Très inspirée de l’époque crépusculaire du Danny Boyle des années 2000 (28 jours plus tard, Sunshine), cette petite production australienne pourrait sembler anachronique. Sur le même sujet de l’apocalypse vécue à échelle humaine, ces dernières années ont en effet vu passer des œuvres aussi marquantes que Melancholia de Lars Von Trier ou 4h44 dernier jour sur terre d’Abel Ferrara. Mais par son écriture précise et sa mise en scène efficace, le réalisateur australien Zak Hilditch parvient tout de même au prix de quelques facilités à bâtir un film à suspense tendu et émouvant.
Deep Impact
Dès le générique d’ouverture, nous savons que quelque chose (un astéroïde ? une éruption solaire ?) a frappé la planète quelque part dans l’Atlantique Nord : le film n’est pas encore commencé que les dés sont d’ores et déjà jetés. À l’autre bout du monde, les Australiens bénéficient de ces quelques douze heures de sursis qui constitueront l’unité de temps du film, avant que l’intégralité de la surface de la planète ne soit balayée par une tempête de flammes. Les apocalypses cinématographiques de ces dernières années ont décidément en commun d’être réellement définitives, exception faite du 2012 de l’immuable Roland Emmerich. En l’absence des stars des actioners des années 1990, les quêtes des personnages deviennent alors purement symboliques, la survie n’étant plus une option. Le contexte ne semble pas idéal pour bâtir du suspense, et c’est pourtant la réussite principale de Hilditch. James, le protagoniste, est un jeune trentenaire terrifié par la mort, qui n’a qu’une idée en tête : se défoncer le plus possible pour ne pas avoir à affronter sa propre fin. Mais suite à sa rencontre avec la petite Rose (et sa croix portée en pendentif) sa fuite va prendre peu à peu la forme d’une suite de choix moraux, d’autant plus déterminants qu’ils seront les derniers, au milieu d’une humanité rendue folle par la certitude de sa destruction imminente.
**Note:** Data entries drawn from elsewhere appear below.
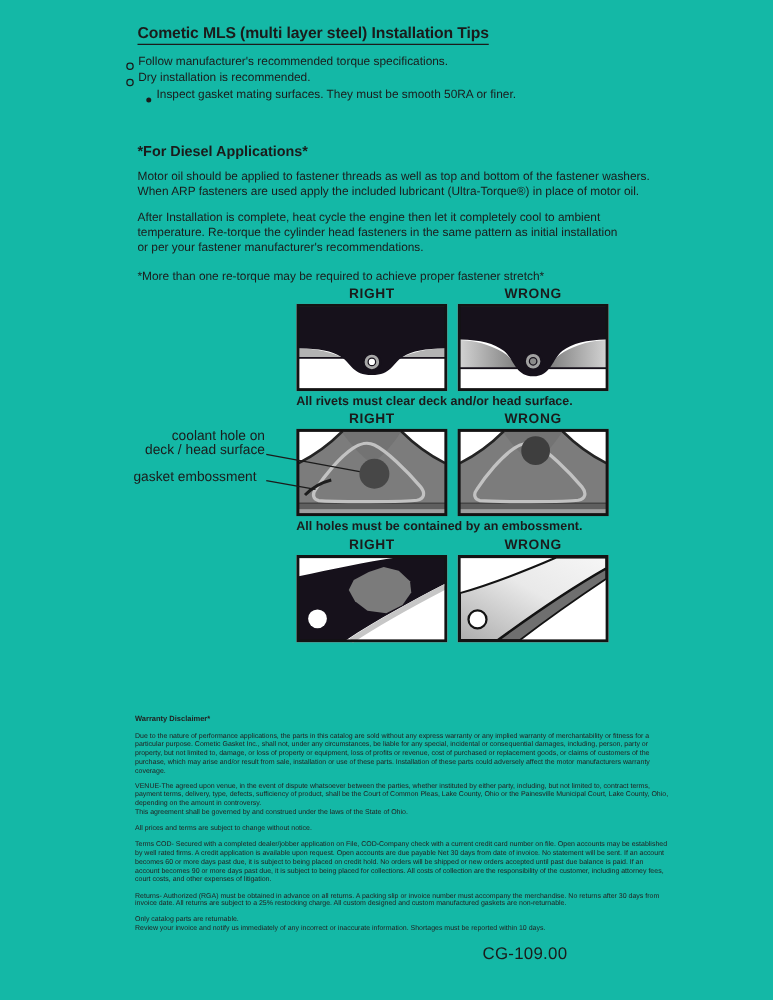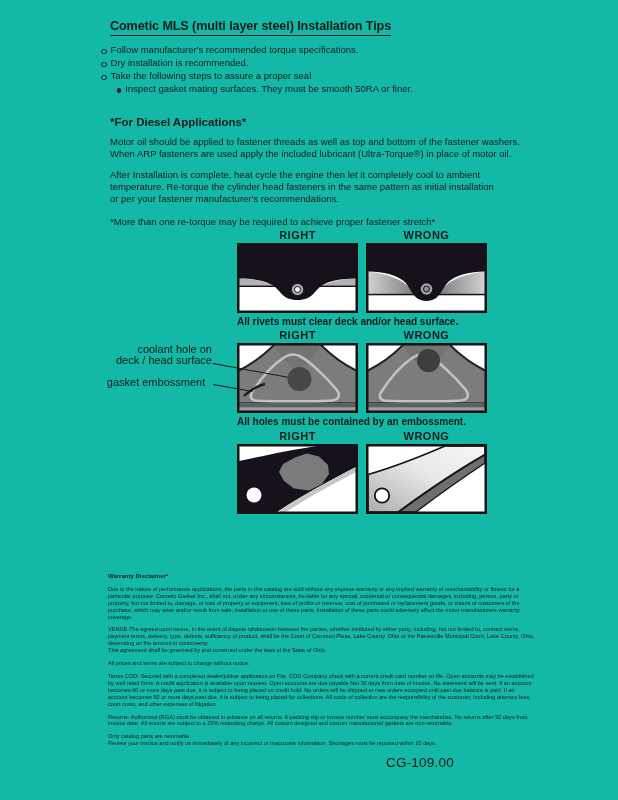--- a/index.html
+++ b/index.html
@@ -3,21 +3,21 @@
 <meta charset="utf-8">
 <style>
   html,body{margin:0;padding:0;background:#fff;}
   .page{position:relative;width:618px;height:800px;background:#14b8a6;
         font-family:"Liberation Sans",sans-serif;color:#1b1b1b;overflow:hidden;}
 
   .title{position:absolute;left:110px;top:19px;font-size:12.6px;font-weight:bold;
          letter-spacing:-0.1px;border-bottom:1.6px solid #1b1b1b;padding-bottom:2px;white-space:nowrap;}
 
   .bullets{position:absolute;left:101px;top:43px;font-size:9.5px;}
-  .brow{display:flex;align-items:center;line-height:13px;}
+  .brow{display:flex;align-items:flex-end;line-height:13px;}
   .brow.sub{margin-left:16px;}
   .ring{flex:0 0 auto;width:3.6px;height:3.6px;border:1px solid #1b1b1b;border-radius:50%;
         margin:4px 4px 0 0;}
   .dot{flex:0 0 auto;width:4.2px;height:4.2px;background:#1b1b1b;border-radius:50%;
        margin:4px 4px 0 0;}
 
   .diesel-h{position:absolute;left:110px;top:116px;font-size:11.5px;font-weight:bold;}
   .para{position:absolute;left:110px;width:445px;font-size:9.5px;line-height:12.2px;
         white-space:pre-line;}
   #para-oil{top:136px;}
@@ -57,24 +57,20 @@
   <div class="title">Cometic MLS (multi layer steel) Installation Tips</div>
 
   <div class="bullets">
     <div class="brow">
       <span class="ring"></span>
       <span>Follow manufacturer's recommended torque specifications.</span>
     </div>
     <div class="brow">
       <span class="ring"></span>
       <span>Dry installation is recommended.</span>
-    </div>
-    <div class="brow">
-      <span class="ring"></span>
-      <span>Take the following steps to assure a proper seal</span>
     </div>
     <div class="brow sub">
       <span class="dot"></span>
       <span>Inspect gasket mating surfaces.  They must be smooth 50RA or finer.</span>
     </div>
   </div>
 
   <div class="diesel-h">*For Diesel Applications*</div>
   <div class="para" id="para-oil">Motor oil should be applied to fastener threads as well as top and bottom of the fastener washers.
 When ARP fasteners are used apply the included lubricant (Ultra-Torque®) in place of motor oil.</div>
Malgré un scénario parfaitement linéaire, le film évolue en sens inverse de ce que l’on pourrait craindre d’une production qui semble de prime abord chercher le spectaculaire low cost coûte que coûte. Les premières scènes semblent littéralement extraites d’un jeu vidéo, reprenant les codes de mise en scène des « survival horror » modernes. Au fil d’un découpage purement utilitariste, James échappe à diverses menaces dans un cadre urbain pavillonnaire devenu enfer sur terre. Alors que ces premiers moments d’effroi laissent supposer une progression vers une violence de plus en plus ludique et insoutenable, These Final Hours surprend par le panel d’émotions qu’il propose d’explorer. Entièrement concentré sur l’évolution de son personnage, le film est tout à la mue de son héros, et il y sera moins question de survie, que d’un travail de deuil qu’il faudra parvenir à mener à temps.
La couleur tombée du ciel
On regrette que le film soit jalonné de poncifs parmi les plus éculés, de l’animateur radio resté seul derrière son micro pour commenter les derniers moments de l’humanité, aux incontournables envolées post-rock de rigueur depuis 28 jours plus tard. L’évolution morale de James le conduit par ailleurs vers une rédemption tout ce qu’il y a de plus religieusement correct. Nous sommes loin du trouble métaphysique de La Route (le roman de Cormac McCarthy, plus que son adaptation cinématographique qui en réduisait grandement l’ampleur). On voyage en terrain connu, chaque personnage est immédiatement identifiable comme bon ou mauvais, à tel point que Rose distingue des gens « beaux » de ceux « moins beaux ».
Mais il faut bien reconnaître que la mécanique fonctionne, d’autant plus que les bondieuseries y sont finalement plus rares que ce que l’on pouvait craindre dans un premier temps. Malgré cet étalonnage jaunâtre tirant de plus en plus sur le rouge commun à trop de fins du monde, le décor de ces petites villes côtières australiennes se voit investi d’un vrai pouvoir de fascination. Par la proximité de la fin du monde, les lieux que James traverse se muent peu à peu en vestiges d’une ancienne civilisation avant même sa disparition. Ses habitants, pourtant bien vivants, se comportent déjà en spectres, apparitions statiques jouant éternellement la comédie de leur quotidien (faire la fête, finir des puzzles…). Parmi eux, le chemin de croix de James, personnage certes un peu fade mais touchant, réserve quelques beaux moments d’émotion, notamment grâce à l’interprétation de l’excellente Angourie Rice (Rose) et de quelques seconds rôles réussis. Si These Final Hours constitue ainsi une œuvre mineure du fait de son conformisme, il bénéficie d’un souffle dont manquent souvent les grandes démonstrations hollywoodiennes.